ONLOOKER Ⅱ
「夏生様っ、おはようございます!」
「あぁ、志都美さん。おはよう」
そんな夏生に、里吉は花のような笑顔を送った。
さっきまでのあからさまに不機嫌な態度はどこへ行ったのだろうか。
言葉こそ誰に対しても丁寧だが、里吉がこんな笑顔を見せているのは、今のところ夏生に対してだけである。
「嫌ですわ、志都美さん、なんて。

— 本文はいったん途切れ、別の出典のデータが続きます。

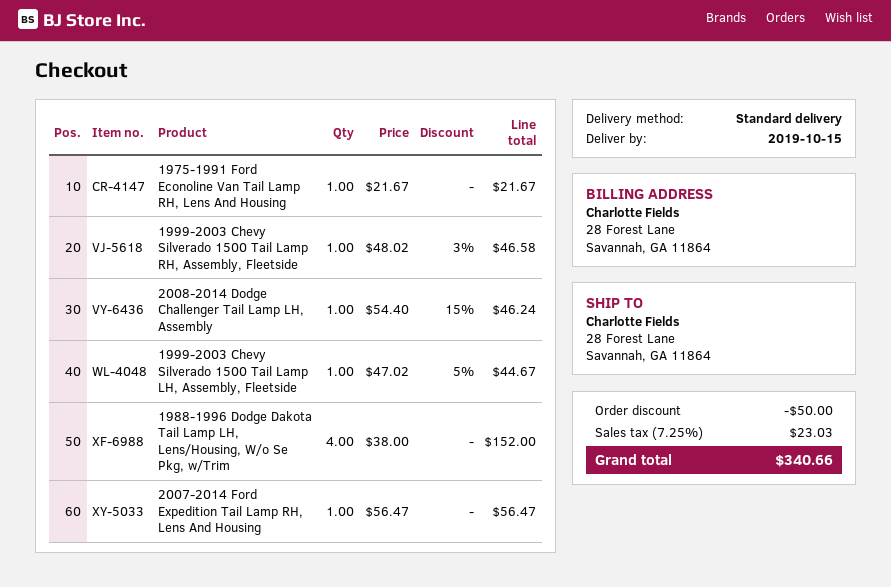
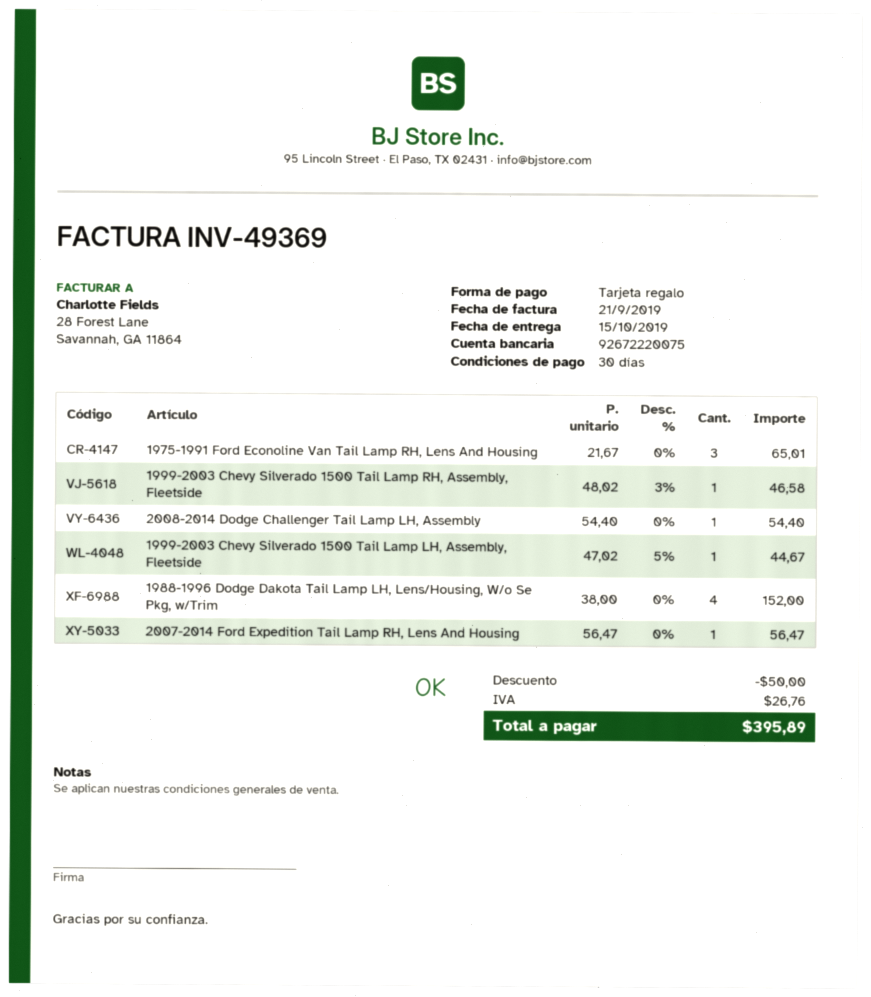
1975-1991 Ford Econoline Van Tail Lamp RH, Lens And Housing: 1 x 21.67 = 21.67 -> 3 x 21.67 = 65.01
2008-2014 Dodge Challenger Tail Lamp LH, Assembly: 1 x 54.40 - 15% = 46.24 -> 1 x 54.40 = 54.40
tax: 23.03 -> 26.76
total: 340.66 -> 395.89

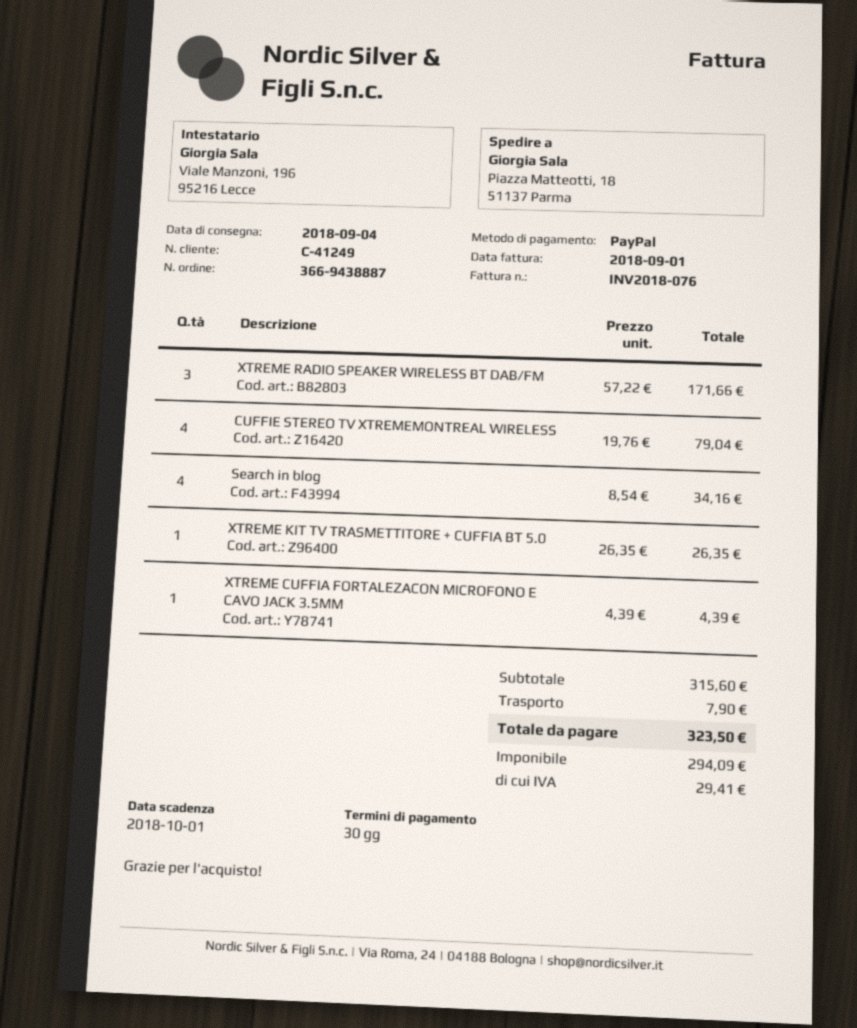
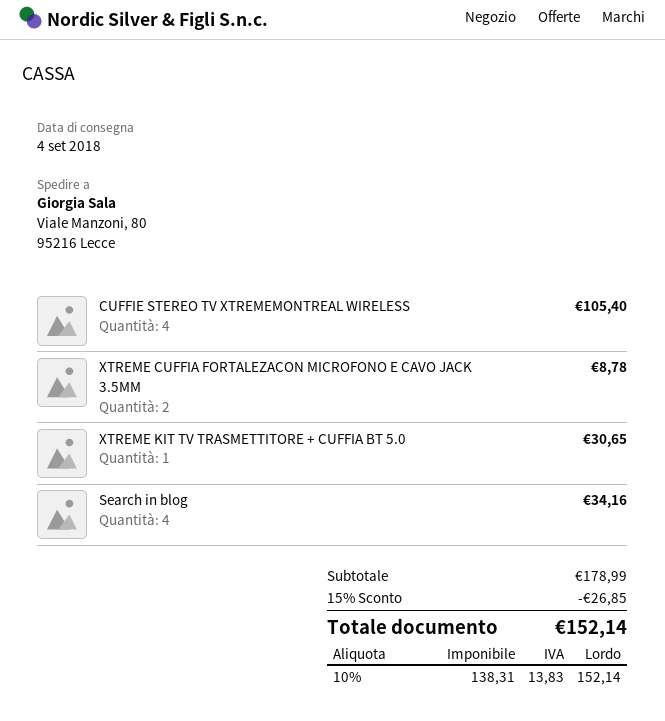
ship to: Piazza Matteotti, 18, 51137 Parma -> Viale Manzoni, 80, 95216 Lecce
XTREME RADIO SPEAKER WIRELESS BT DAB/FM: 3 for 171.66 -> none
CUFFIE STEREO TV XTREMEMONTREAL WIRELESS: 4 for 79.04 -> 4 for 105.40
XTREME KIT TV TRASMETTITORE + CUFFIA BT 5.0: 1 for 26.35 -> 1 for 30.65
XTREME CUFFIA FORTALEZACON MICROFONO E CAVO JACK 3.5MM: 1 for 4.39 -> 2 for 8.78
subtotal: 315.60 -> 178.99
discount: none -> 15% = 26.85
shipping: 7.90 -> none
net: 294.09 -> 138.31
tax: 29.41 -> 13.83
total: 323.50 -> 152.14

名前で呼んでくださればよろしいのに……」
里吉は頬を両手で覆って、照れたように小首を傾げながら言った。
可愛らしい仕草ではあるが、中身は今年で十六歳になる男性である。
顔には絶対に出さないものの夏生が全身全霊でドン引きしているのが、准乃介たちには空気と、さりげなく完璧に作られた微笑みで読み取れた。
それにしても、名前で呼んでくれ、と来るとは。
否定する理由も見つからないし、素直にそうするにしても、なんと呼べばいいのか迷う。
一体どう返す、と固唾を呑んで見守っていた彼らは、直後夏生の口から出た言葉に、思わず目を剥いた。
「あぁ、そうだよね……サトちゃん」
里吉も、言ってみただけだったのだろう。
そうだよね、と言われた時の意外そうな顔から、引きつった頬へと表情が変わる。
夏生はにっこりと作り笑顔を浮かべたまま、「じゃあ、またあとでね」と手を上げる。
その背後では紅が呆れ、恋宵と准乃介は襲いかかる爆笑の波と、必死に戦っていた。